For our discernment. I remember the neon-and-spotlight-like luminosities that were seen first in Indiana, and then on the side of a church on Cold Spring, Kentucky, where an actively Marian priest, Father LeRoy Smith — later to move across the river to the Holy Spirit Center in Cincinnati — was pastor.
One reason for the upwelling may have been the many pilgrim groups from this state that journeyed to the apparition site of Medjugorje (which is now under study, by the Vatican, for substantial expansion).
Now deceased, Father Smith said his first trip there in 1988 was a turning point in his life. “My spiritual life deepened dramatically,” he once said. “I have always had a great devotion to Our Lady, but that increased a hundredfold.”
Elsewhere in the state was another low-key visionary who never revealed her identity, known only as “Mariamante” (her book of locutions, widely circulated, was called The Apostolate of Holy Motherhood, and bore an imprimatur from Bishop Albert H. Ottenweller, of Steubenville).
Others included: one, in Canton, who had received alleged visitations from the Blessed Mother while or after serving prison time (for bank robbery; I met him also); and the so-called “Holy Love” apparitions that have been the focus of a fair amount of controversy (I have not been there and am in no position to judge, though I do adhere to statements from the local bishop).
In Ellsworth was a seventeen-year-old boy who claimed to experience heavenly visions. Again, for discernment only.
And there is also the towering Church of the Immaculata at the top of a hill overlooking the Ohio River.
In Euclid is a national Lourdes Shrine.
What a Marian state this is!
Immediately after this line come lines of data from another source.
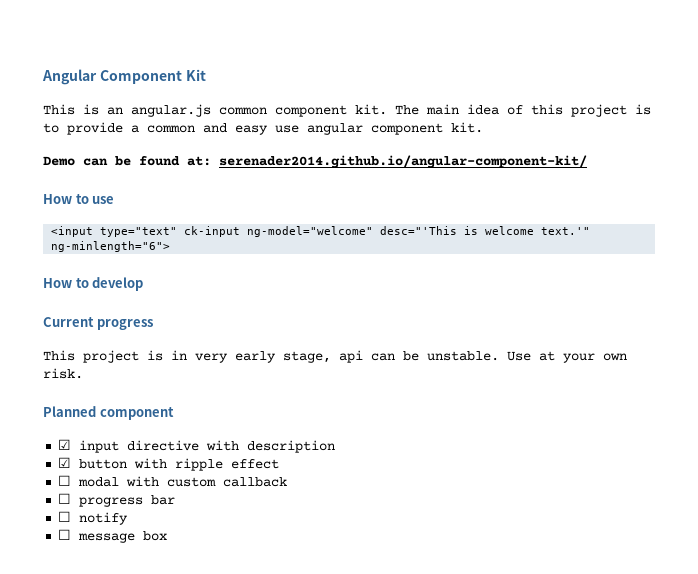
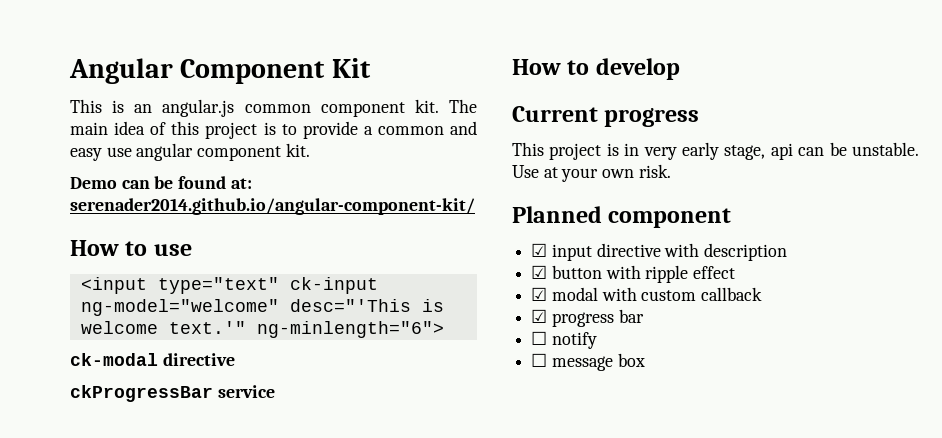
+ ck-modal directive
+ ckProgressBar service
- ☐ modal with custom callback
+ ☑ modal with custom callback
- ☐ progress bar
+ ☑ progress bar

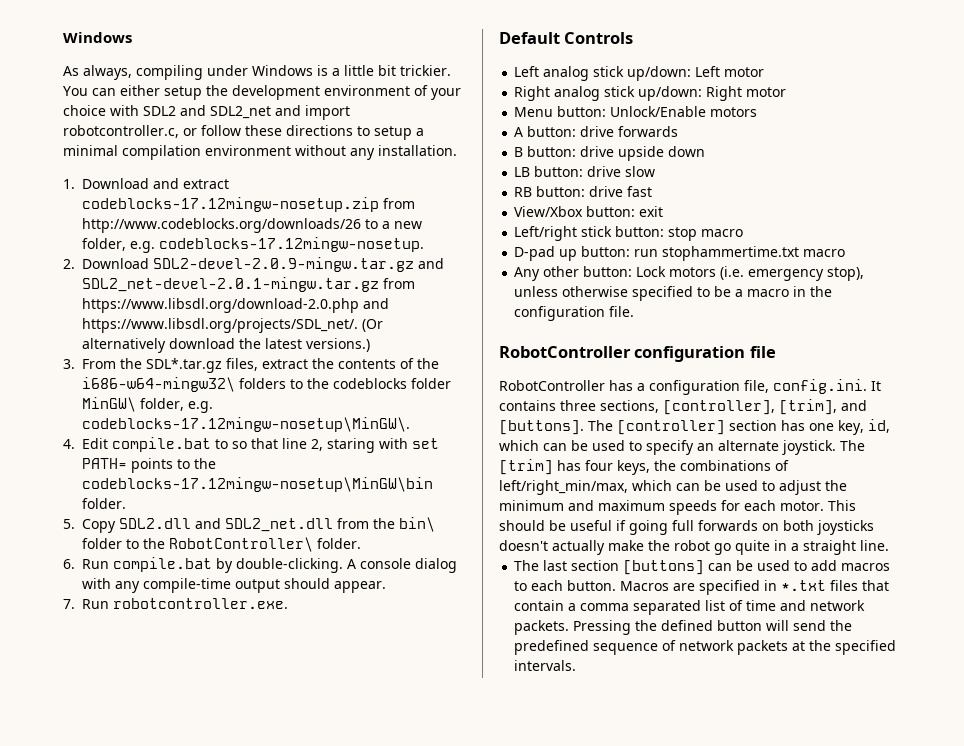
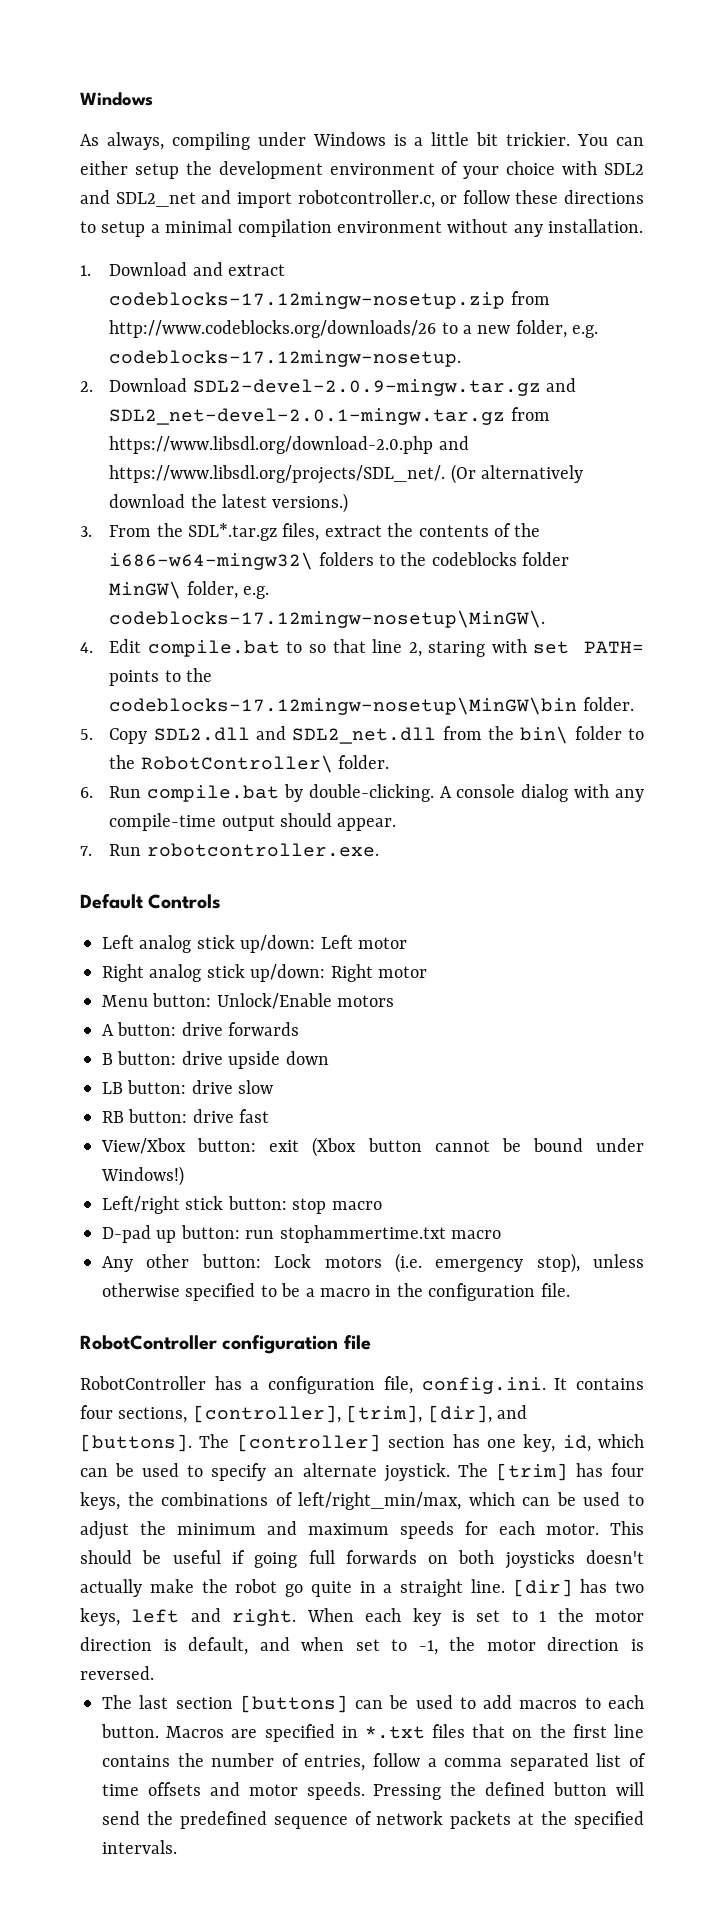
- View/Xbox button: exit
+ View/Xbox button: exit (Xbox button cannot be bound under Windows!)
- RobotController has a configuration file, config.ini. It contains three sections, [controller], [trim], and [buttons].
+ RobotController has a configuration file, config.ini. It contains four sections, [controller], [trim], [dir], and [buttons].
+ [dir] has two keys, left and right. When each key is set to 1 the motor direction is default, and when set to -1, the motor direction is reversed.
- Macros are specified in *.txt files that contain a comma separated list of time and network packets.
+ Macros are specified in *.txt files that on the first line contains the number of entries, follow a comma separated list of time offsets and motor speeds.

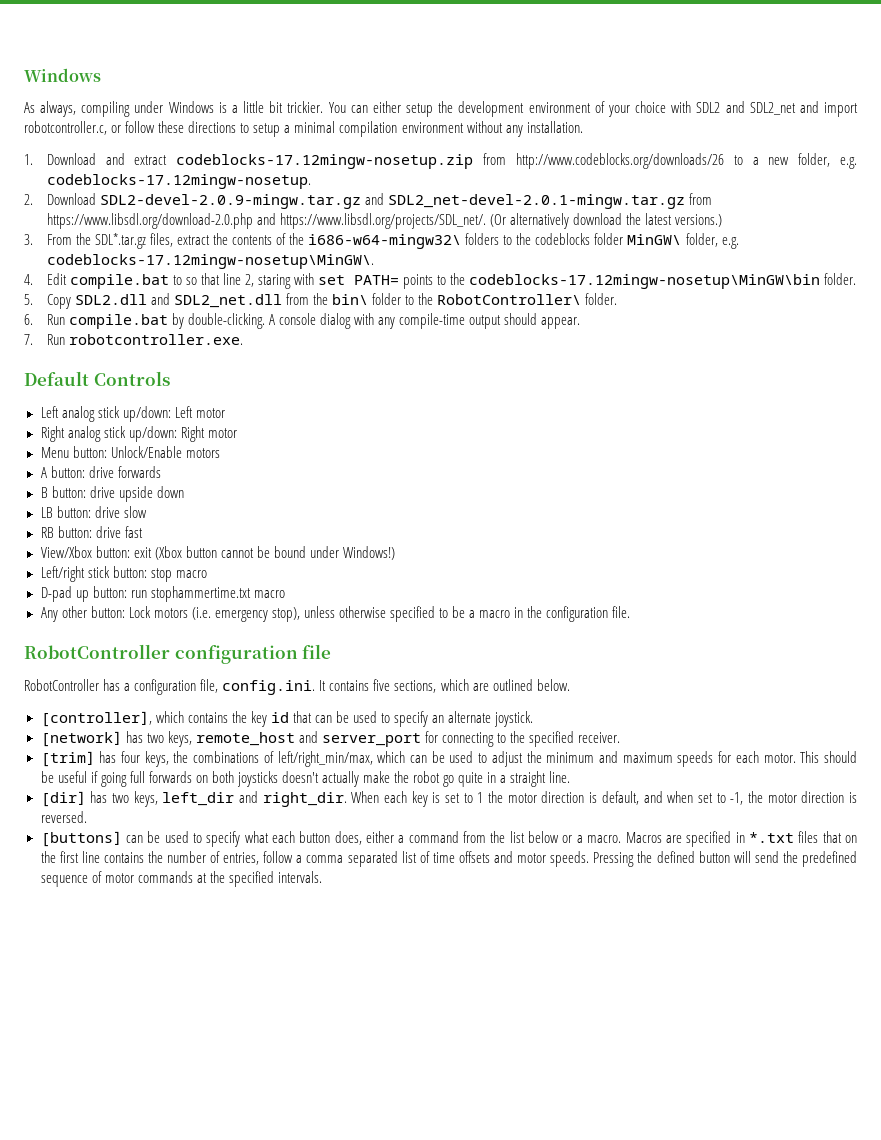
- RobotController has a configuration file, config.ini. It contains four sections, [controller], [trim], [dir], and [buttons]. The [controller] section has one key, id, which can be used to specify an alternate joystick. The [trim] has four keys, the combinations of left/right_min/max, which can be used to adjust the minimum and maximum speeds for each motor.
+ RobotController has a configuration file, config.ini. It contains five sections, which are outlined below.
+ [controller], which contains the key id that can be used to specify an alternate joystick.
+ [network] has two keys, remote_host and server_port for connecting to the specified receiver.
+ [trim] has four keys, the combinations of left/right_min/max, which can be used to adjust the minimum and maximum speeds for each motor.
- This should be useful if going full forwards on both joysticks doesn't actually make the robot go quite in a straight line. [dir] has two keys, left and right.
+ This should be useful if going full forwards on both joysticks doesn't actually make the robot go quite in a straight line.
+ [dir] has two keys, left_dir and right_dir.
- The last section [buttons] can be used to add macros to each button.
+ [buttons] can be used to specify what each button does, either a command from the list below or a macro.
- Pressing the defined button will send the predefined sequence of network packets at the specified intervals.
+ Pressing the defined button will send the predefined sequence of motor commands at the specified intervals.

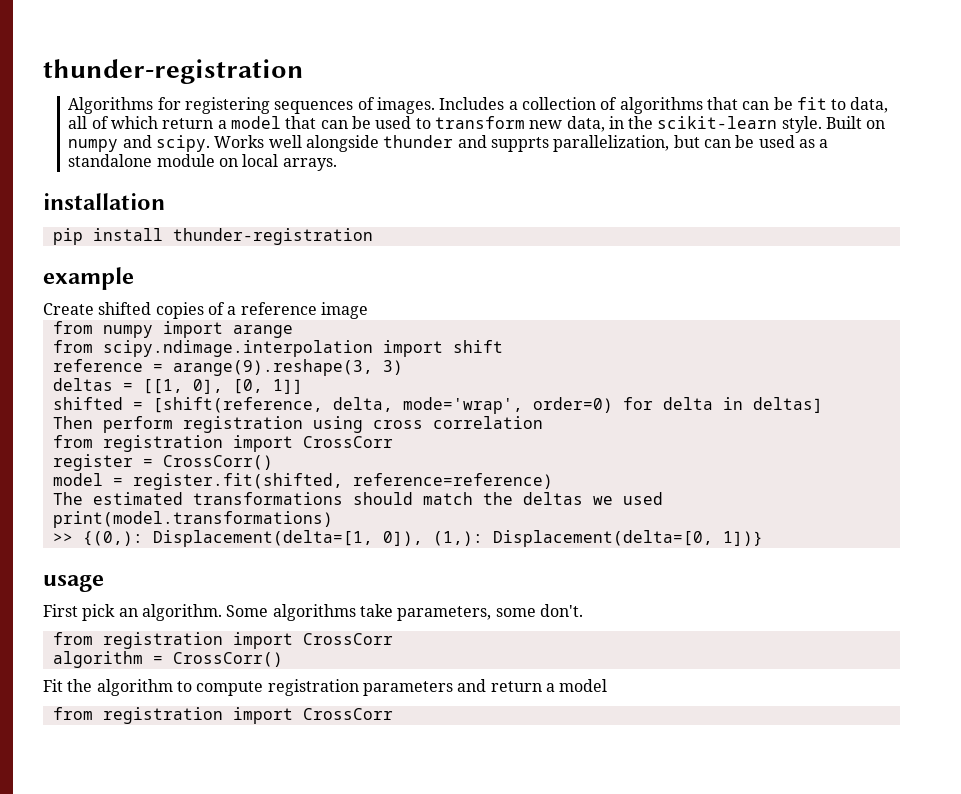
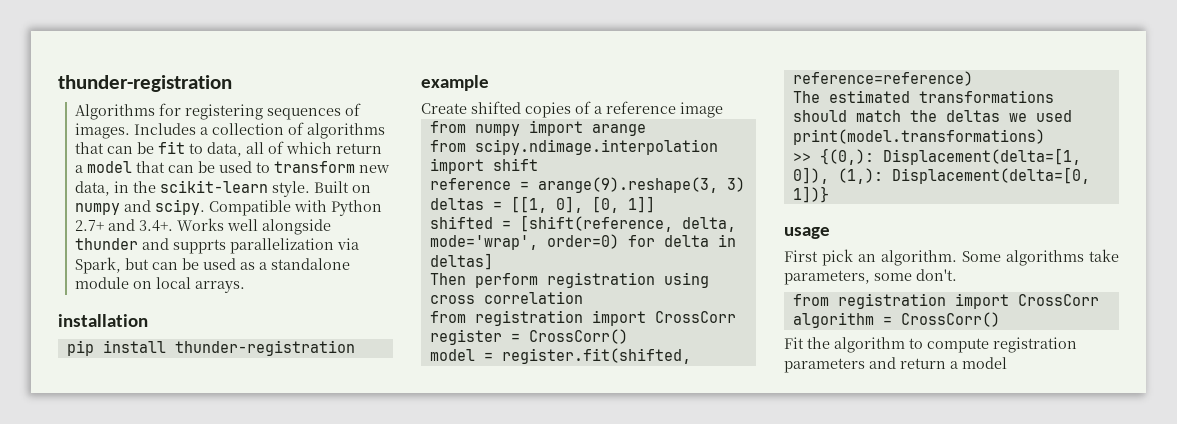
- Works well alongside thunder and supprts parallelization, but can be used as a standalone module on local arrays.
+ Compatible with Python 2.7+ and 3.4+. Works well alongside thunder and supprts parallelization via Spark, but can be used as a standalone module on local arrays.
  Fit the algorithm to compute registration parameters and return a model
- from registration import CrossCorr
In Dayton is the world’s largest known library dedicated to the Virgin (I conducted research here for The Last Secret, tracing her manifestations back two thousand years) and in the Cleveland area a Catholic doctor around whom are allegedly miraculous cures.
Just north of Cincinnati is Lovelady, where the deeply Marian Riehle Foundation/Faith Publishing once existed as the foremost publisher during that tremendous upsurge of Marian interest (my first Catholic books, including Witness and The Final Hour, were published by them).
Why Ohio?
Many good Catholics, for sure, although it ranks just 29th among states as far as percentage of Catholics (18 percent). And so it remains — does the concentration of Marian circumstances there — a mystery, as do so many things in this field.
The winds of the Holy Spirit blow, as Scripture, says, where He will.